A Sailboat Adventure

WHERE: Tahiti

Anyone with Instagram has daydreamed about staying at one of French Polynesia’s jaw-dropping over-water bungalows. And while these little slices of paradise are worth the splurge, this month I got to experience a whole other way to appreciate the beauty of Tahiti and its nearby islands and now I’m obsessed. You heard it here first: The best way to see Tahiti is by catamaran.

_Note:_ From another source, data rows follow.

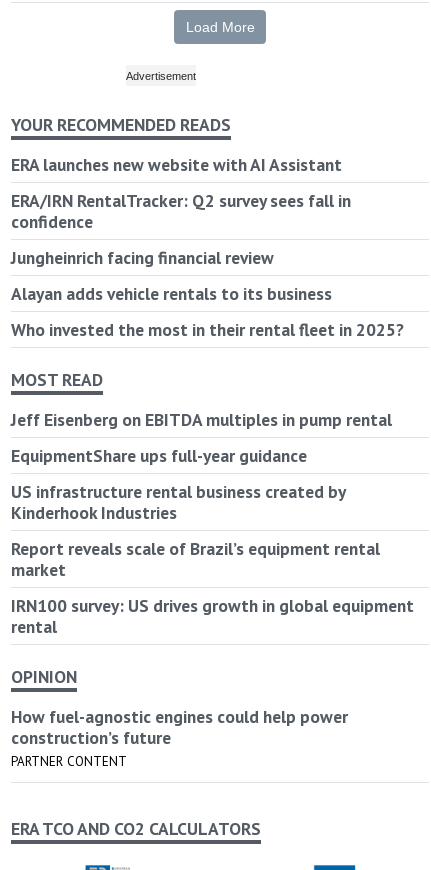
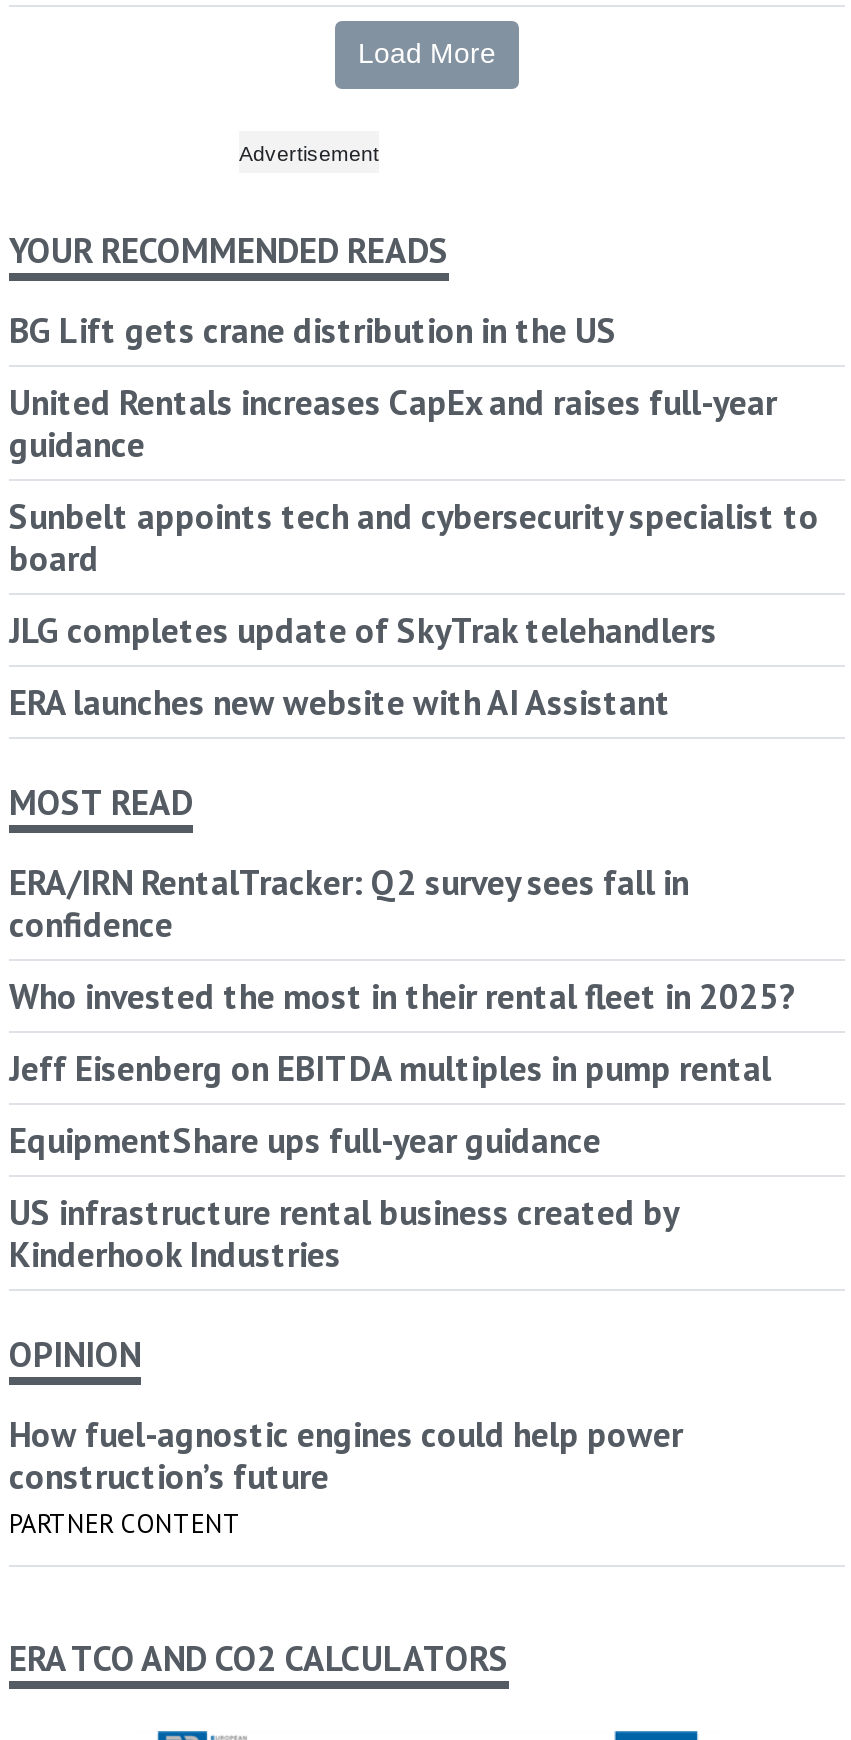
none -> [9,306,819,652] BG Lift gets crane distribution in the US | United Rentals increases CapEx and raises full-year | guidance | Sunbelt appoints tech and cybersecurity specialist to | board | JLG completes update of SkyTrak telehandlers
moved [11,153,342,176] -> [9,678,671,724]: ERA launches new website with AI Assistant
moved [11,189,351,233] -> [9,858,689,946]: ERA/IRN RentalTracker: Q2 survey sees fall in | confidence
[11,246,332,305] Jungheinrich facing financial review | Alayan adds vehicle rentals to its business -> none
moved [11,318,404,341] -> [9,972,795,1018]: Who invested the most in their rental fleet in 2025?
moved [11,368,103,391] -> [9,778,193,824]: MOST READ
moved [11,408,392,524] -> [9,1044,771,1276]: Jeff Eisenberg on EBITDA multiples in pump rental | EquipmentShare ups full-year guidance | US infrastructure rental business created by | Kinderhook Industries
[11,537,414,638] Report reveals scale of Brazil’s equipment rental | market | IRN100 survey: US drives growth in global equipment | rental -> none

Whether you’re a couple or a group of friends, companies like Dream Yacht Charter have a wide variety of boats you can rent for anywhere from three days to a whole week, where an experienced captain will take you through the bright blue waters of the South Pacific. Stops can include drift snorkeling in motus (small islets formed by broken coral and sand), swimming with blacktip sharks (they’re very shy and skittish of humans, don’t worry), visiting pearl farms and vanilla plantations, or just mooring for the night in the middle of the ocean, enjoying incredible sunsets and fantastic star-gazing.  Prices start at $4,000 for three days, but splurging for a host/hostess who will cook your meals, Tahitian-style, is the way to go. Dolphins might follow your boat, you might make friends with the clownfish and stingrays you meet while snorkeling, and you’ll absolutely experience the region in an up-close-and-personal way that will make you feel sorry for anyone trapped in an over-water bungalow.